OP, I get you.
My friendship group is a bit different from mainstream culture in that lots of us are still friends with our exes. (We formed our friendships in the rave scene of the 90s, perfectly normal to be friends with your exes if they weren't dicks in that subculture).
Decades later, I see several of my friends still are friends with their exes, without it feeling weird, and where there are kids involved, it certainly can benefit the kids that everyone is grown up about it.
Not that our generation were doing anything new, particularly. I remember a couple of friends growing up, whose mum and step mum were friends, and my own parents have a close friend who was my dad's girlfriend for a while, years ago.
Mumsnet has this down as lack of boundaries.

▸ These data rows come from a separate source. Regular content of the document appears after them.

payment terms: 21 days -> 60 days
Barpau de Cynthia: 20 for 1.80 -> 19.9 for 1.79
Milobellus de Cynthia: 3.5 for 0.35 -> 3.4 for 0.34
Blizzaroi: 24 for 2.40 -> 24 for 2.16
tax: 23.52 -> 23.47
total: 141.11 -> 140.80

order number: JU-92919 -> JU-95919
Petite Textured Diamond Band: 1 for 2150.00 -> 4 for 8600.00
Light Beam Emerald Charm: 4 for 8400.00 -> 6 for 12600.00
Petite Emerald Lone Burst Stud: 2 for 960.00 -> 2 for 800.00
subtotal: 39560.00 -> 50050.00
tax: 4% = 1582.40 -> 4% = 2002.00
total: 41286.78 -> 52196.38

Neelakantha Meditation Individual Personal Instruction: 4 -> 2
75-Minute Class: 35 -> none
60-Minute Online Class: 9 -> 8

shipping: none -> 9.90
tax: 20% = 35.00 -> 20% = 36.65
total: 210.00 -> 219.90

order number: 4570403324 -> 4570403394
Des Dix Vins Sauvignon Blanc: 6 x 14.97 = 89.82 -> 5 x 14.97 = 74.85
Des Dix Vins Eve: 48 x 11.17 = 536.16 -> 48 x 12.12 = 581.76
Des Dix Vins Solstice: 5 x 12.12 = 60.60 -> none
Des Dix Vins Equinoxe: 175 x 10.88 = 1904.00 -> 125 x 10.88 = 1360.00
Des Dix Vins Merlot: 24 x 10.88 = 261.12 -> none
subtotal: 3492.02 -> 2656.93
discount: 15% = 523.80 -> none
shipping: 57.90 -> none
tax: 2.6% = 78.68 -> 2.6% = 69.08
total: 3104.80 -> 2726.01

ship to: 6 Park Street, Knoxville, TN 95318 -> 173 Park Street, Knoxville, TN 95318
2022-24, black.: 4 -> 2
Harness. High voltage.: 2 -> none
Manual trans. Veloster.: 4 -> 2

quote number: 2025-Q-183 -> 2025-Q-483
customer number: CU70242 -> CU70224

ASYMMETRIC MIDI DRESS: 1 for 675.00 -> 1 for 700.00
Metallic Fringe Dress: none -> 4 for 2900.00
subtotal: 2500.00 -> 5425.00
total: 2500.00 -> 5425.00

I think it's being a grown up about things and that not being ruled by jealousy is a good thing, although I appreciate not everyone would agree.
However, like any friendship, it has to be wanted on both sides for it to work. Your ex's GF is conforming to ideas in our society that are pretty mainstream, about how relationships should work, so I don't think you'll get anywhere with changing their minds.
Unfortunately, you do need to accept that they want a clean break now, and that it's time to let your ex do that, if that's what he wants. Allow yourself to be sad about it, as it IS sad that he is withdrawing in this way. For a lot of people that happens when you split so the mourning of that loss happens then. It's OK to feel sad that it's happening now. But you do need to accept it and let him go, just like when someone wants out of a relationship, it's their choice and there's nothing you can do, except protect your own feelings and your child's through this change.